• [Task details]
Count how many lines in the entries below hold the string "reference", and respond with that number only.

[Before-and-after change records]
------------------------------------------------------------
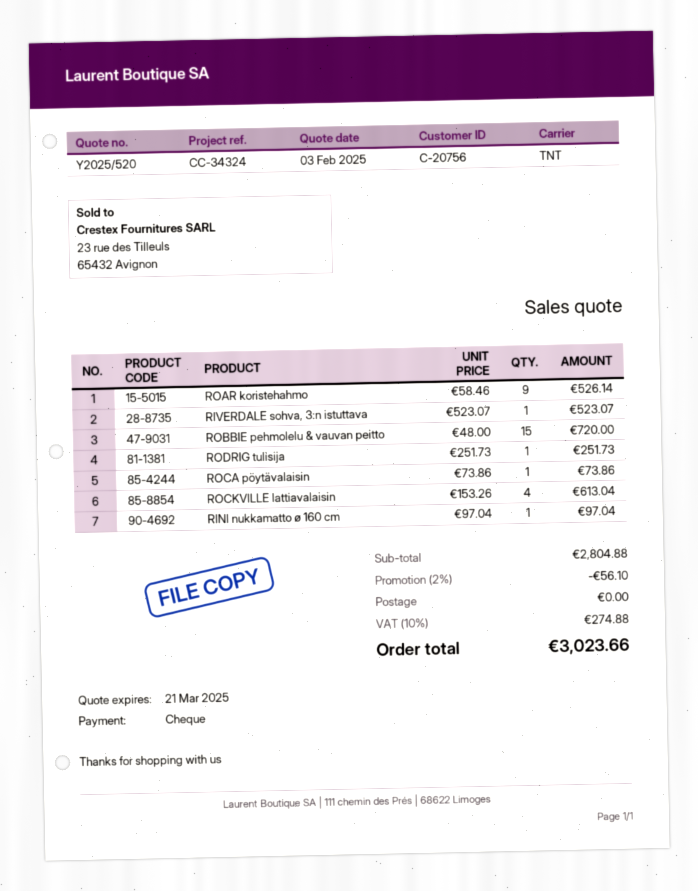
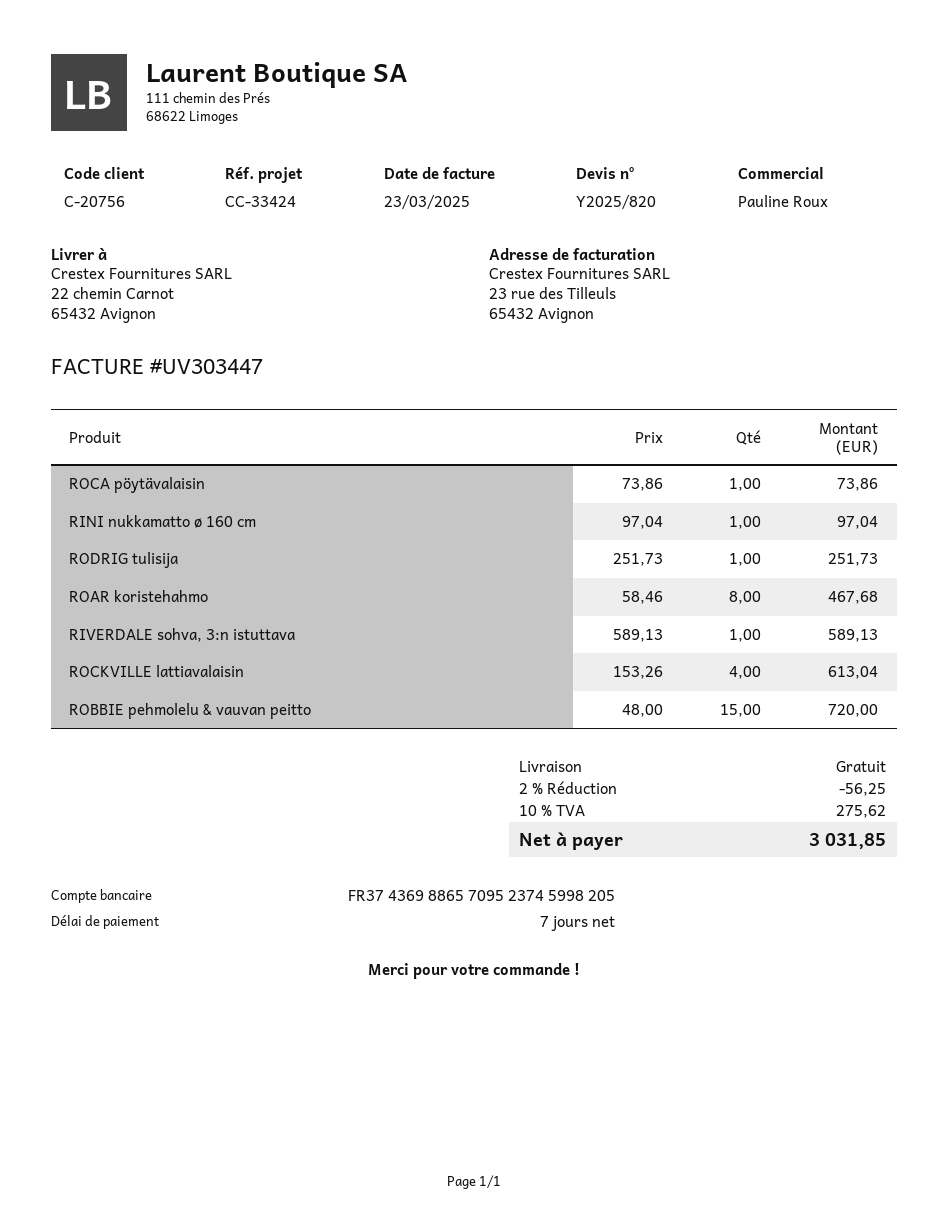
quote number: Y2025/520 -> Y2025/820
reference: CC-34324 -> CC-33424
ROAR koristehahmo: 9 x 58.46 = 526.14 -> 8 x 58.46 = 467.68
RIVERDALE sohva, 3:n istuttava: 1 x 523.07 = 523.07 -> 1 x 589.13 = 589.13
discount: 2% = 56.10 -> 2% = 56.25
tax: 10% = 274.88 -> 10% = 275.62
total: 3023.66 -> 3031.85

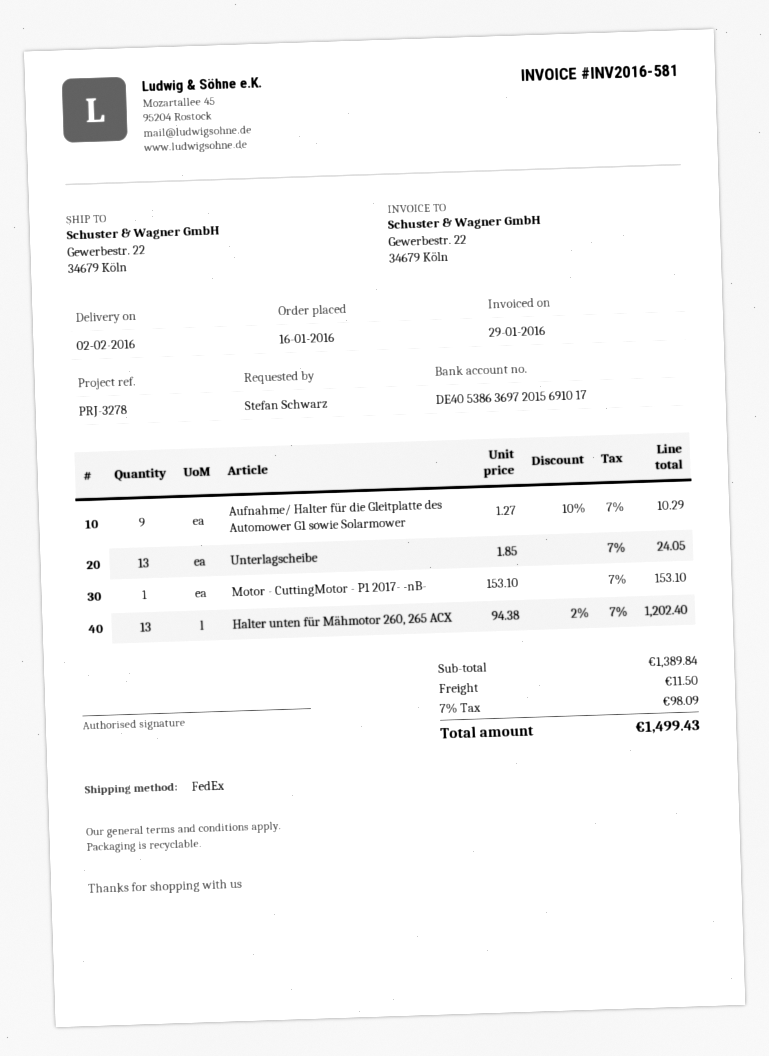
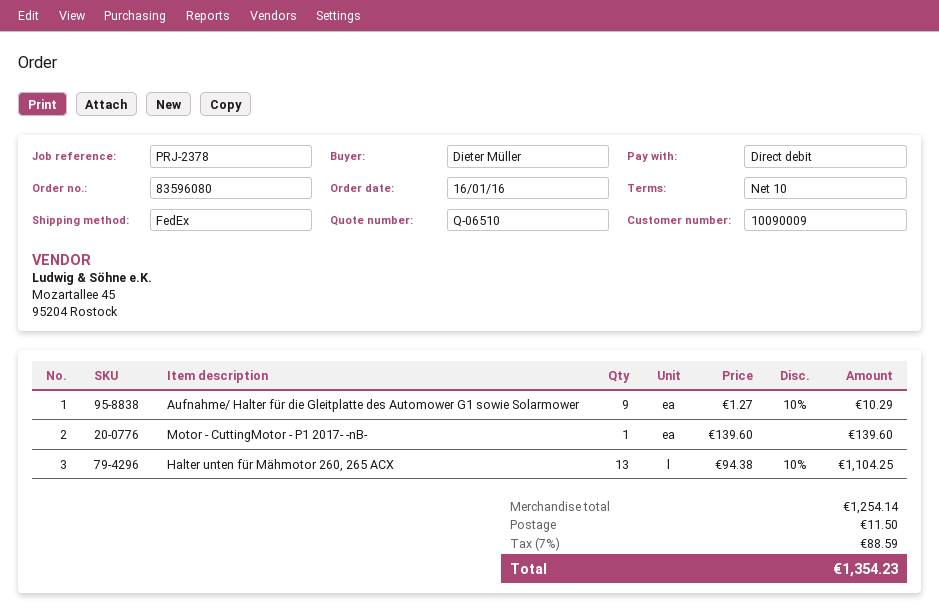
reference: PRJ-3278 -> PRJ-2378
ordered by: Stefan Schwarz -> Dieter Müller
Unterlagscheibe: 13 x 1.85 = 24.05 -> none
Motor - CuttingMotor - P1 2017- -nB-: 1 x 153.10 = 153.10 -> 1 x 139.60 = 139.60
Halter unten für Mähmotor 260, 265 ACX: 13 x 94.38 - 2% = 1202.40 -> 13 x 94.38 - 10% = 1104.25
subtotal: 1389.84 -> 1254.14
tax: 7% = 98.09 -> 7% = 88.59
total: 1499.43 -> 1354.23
------------------------------------------------------------
• [Reply to the exercise]
2